In particolare, il principale risultato atteso dalla proposta progettuale è l’affinamento dei metodi di rilievo e analisi per la ricostruzione post-evento delle portate di picco a partire dalle tracce dell’evento e dai dati topografici. Questo risultato contribuirà a migliorare l’accuratezza nella stima delle portate di picco, consentendo una più precisa ricostruzione della risposta idrologica a questi eventi estremi. La raccolta di accurati dati di portata di picco in bacini montani e collinari colpiti da piene improvvise, insieme alla documentazione degli effetti geomorfologici, permetterà una migliore comprensione degli eventi alluvionali e delle loro scale spaziali e temporali, contribuendo alla creazione di una base informativa essenziale per sviluppare strategie di mitigazione. Inoltre, la raccolta di dati in piccoli bacini montani e collinari non strumentati rappresenta una fonte unica e preziosa di informazioni sulla risposta idrologica e geomorfologica in questi ambiti notoriamente poco documentati.
Un importante risultato progettuale sarà il trasferimento delle competenze acquisite e la diffusione dei risultati a professionisti e personale degli enti che operano nella gestione dei corsi d’acqua in zone montane. La diffusione delle conoscenze contribuirà a sensibilizzare le comunità interessate e gli enti gestori coinvolti sulle migliori pratiche per documentare e analizzare le piene improvvise e, conseguentemente, acquisire conoscenza per meglio affrontare in futuro eventi simili aumentando la resilienza delle aree interessate.
L’integrazione di dati idrologici con osservazioni geomorfologiche e analisi di connettività consentirà una comprensione più completa degli eventi alluvionali non solo focalizzata sugli effetti lungo il corso d’acqua, ma estesa anche ai versanti.
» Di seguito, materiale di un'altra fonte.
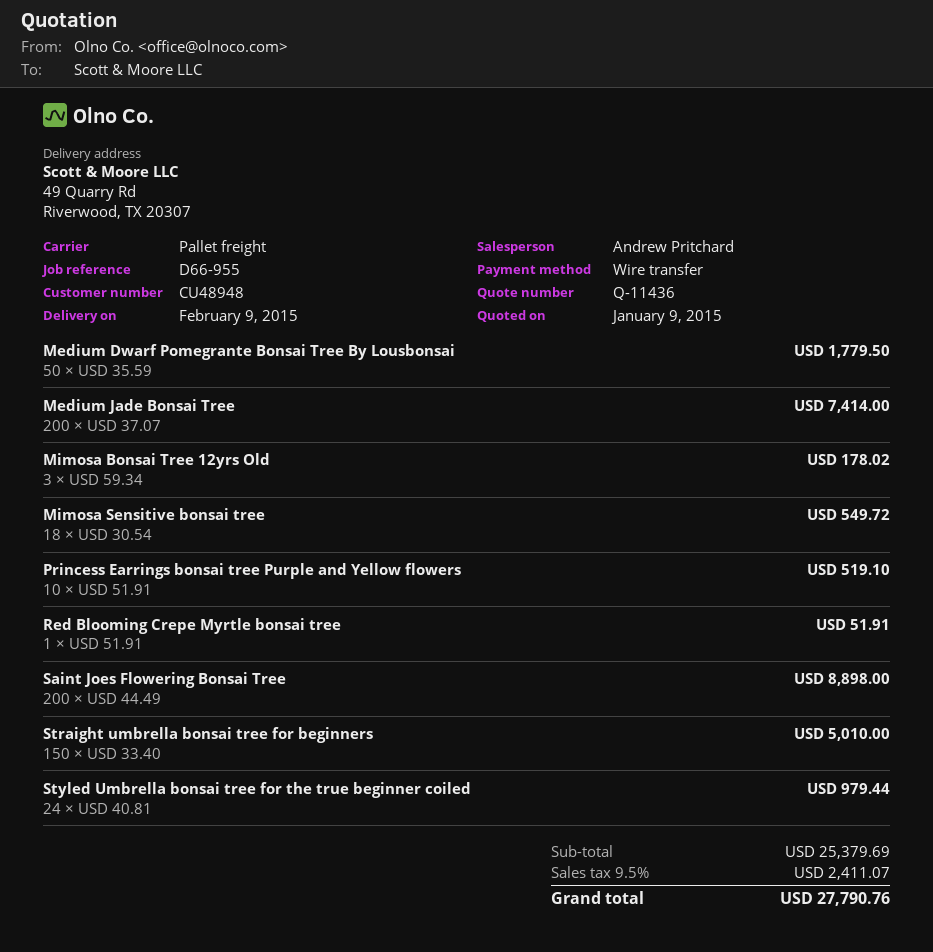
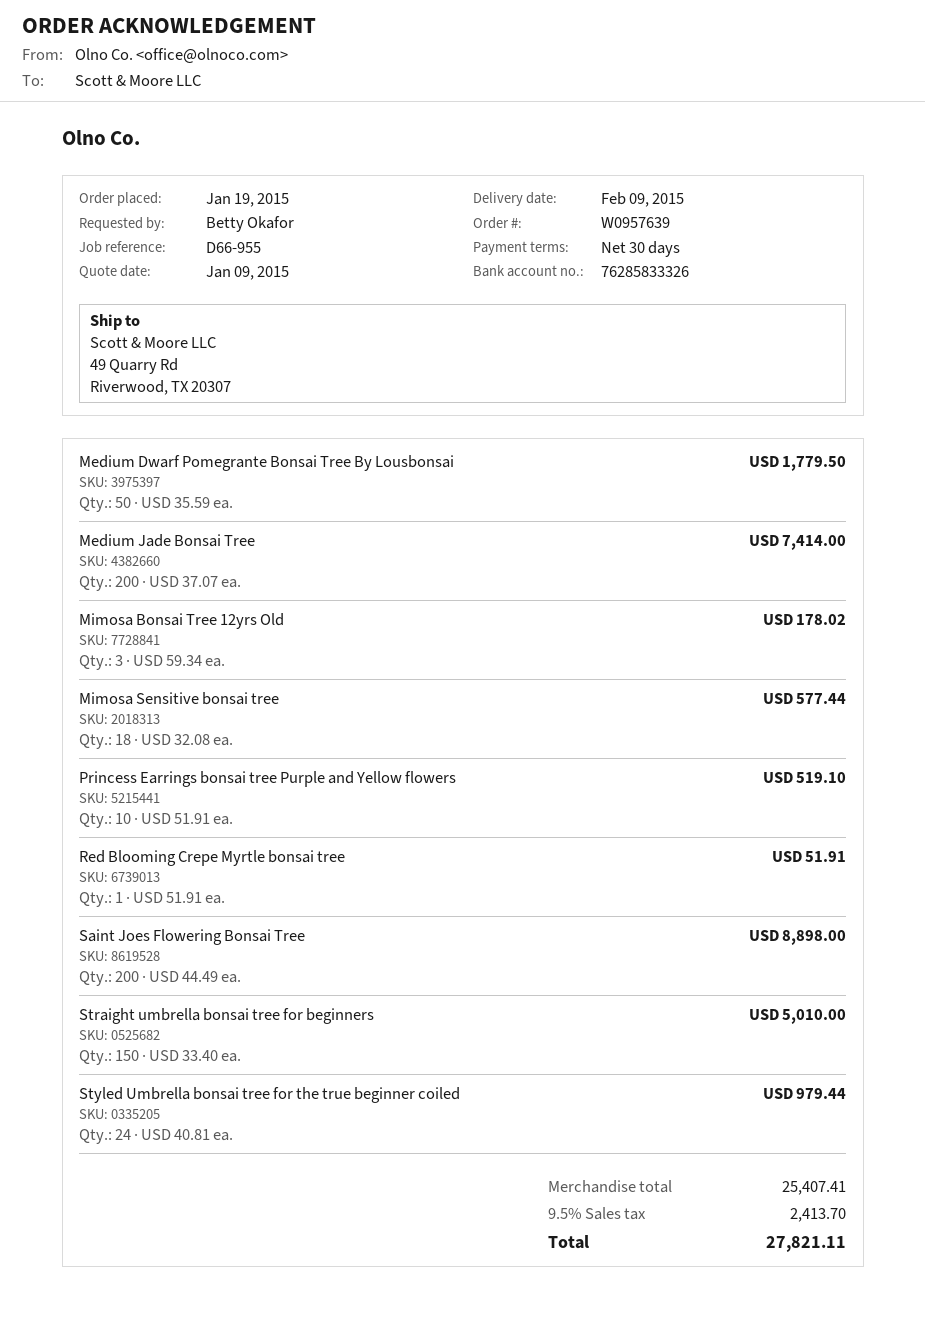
Mimosa Sensitive bonsai tree: 18 x 30.54 = 549.72 -> 18 x 32.08 = 577.44
subtotal: 25379.69 -> 25407.41
tax: 9.5% = 2411.07 -> 9.5% = 2413.70
total: 27790.76 -> 27821.11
Questo risultato è ben collegato anche alla Tematica 3 dell’Allegato 2 del bando, dove si sottolinea l’importante ruolo giocato dall’interazione tra processi morfodinamici del versante e dell’alveo nei piccoli bacini montani. Inoltre, il progetto APPARE contribuirà a fornire dati idrologici fondamentali per la taratura e validazione di modelli numerici nei piccoli bacini montani e collinari, caratterizzati da una generale scarsità di questo tipo di informazione.
La finalizzazione di analisi di dati raccolti negli ultimi anni in bacini interessati da piene improvvise (e.g., alluvione Ovadese 2019, alluvione Marche 2022) e la raccolta di nuovi dati da eventi che si dovessero verificare nel corso del progetto, consentirà di arricchire i database già disponibili in letteratura e di comparare i nuovi dati con eventi passati in diversi contesti geoclimatici.
In sintesi, i risultati attesi dalla proposta progettuale “APPARE” mirano a migliorare la comprensione delle piene improvvise in aree montane e collinari, fornendo dati e conoscenze fondamentali all’integrazione e/o sviluppo di modelli. Ciò potrebbe portare a una maggiore resilienza di tali territori attraverso una migliore pianificazione e gestione del rischio, nonché per mezzo della condivisione delle conoscenze acquisite con gli stakeholder.